WORK REQUIRED:
The expected output is the set of lines below beginning at the one that contains "subtotal: 215.00 -> 301.00" and ending at the final line, reproduced exactly.

Image comparison data:
+-------+
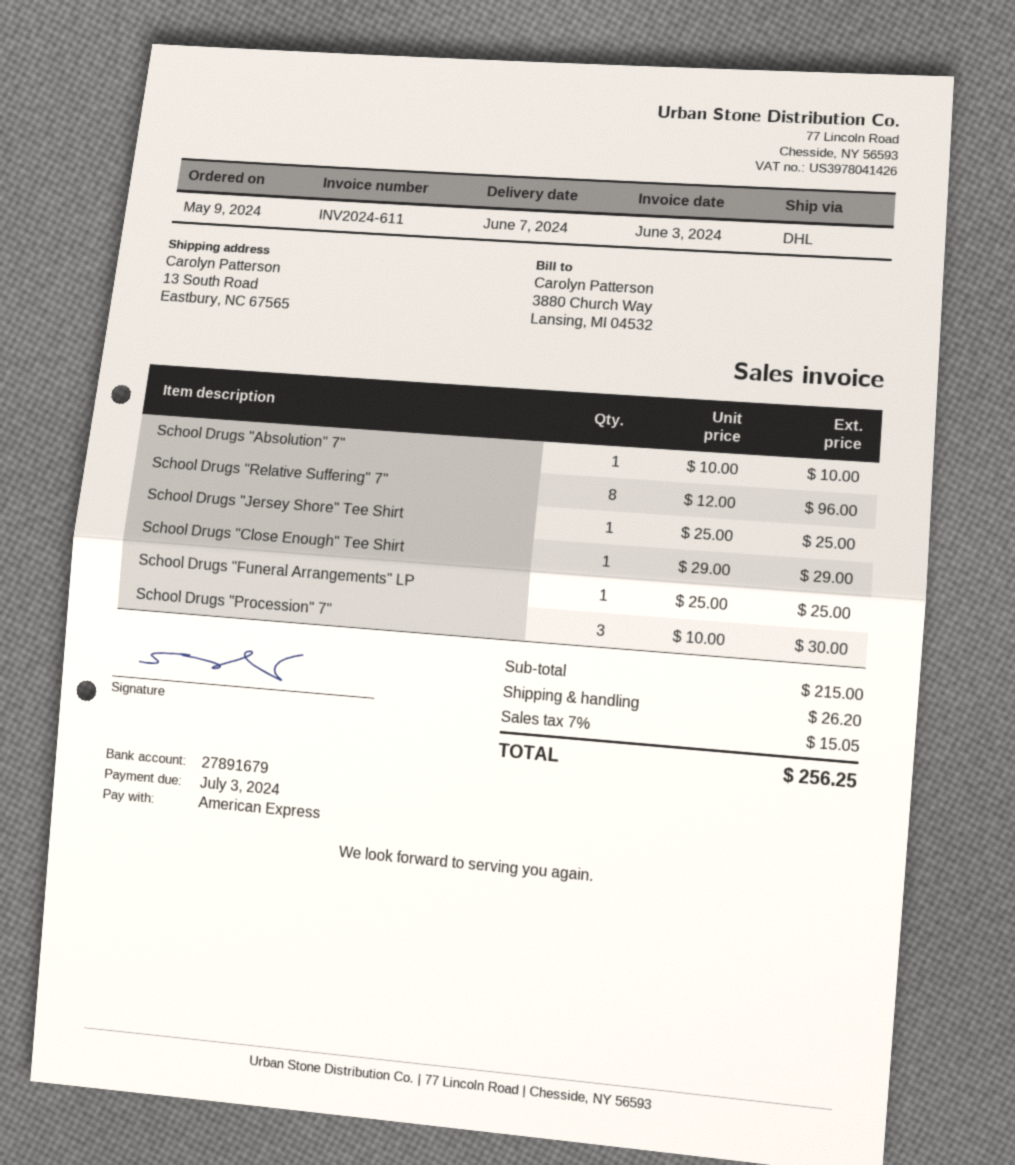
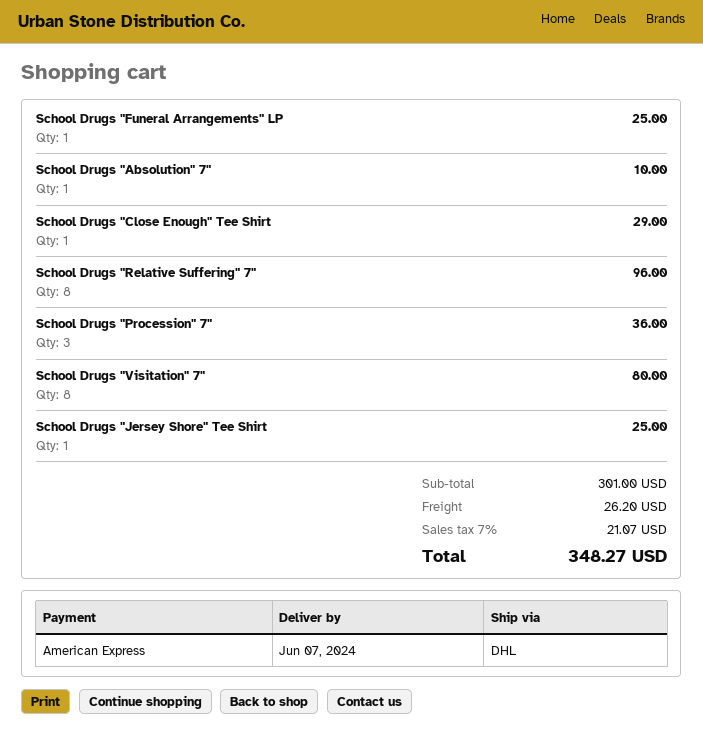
School Drugs "Procession" 7": 3 for 30.00 -> 3 for 36.00
School Drugs "Visitation" 7": none -> 8 for 80.00
subtotal: 215.00 -> 301.00
tax: 7% = 15.05 -> 7% = 21.07
total: 256.25 -> 348.27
+-------+
OUTPUT OF THE TASK:
subtotal: 215.00 -> 301.00
tax: 7% = 15.05 -> 7% = 21.07
total: 256.25 -> 348.27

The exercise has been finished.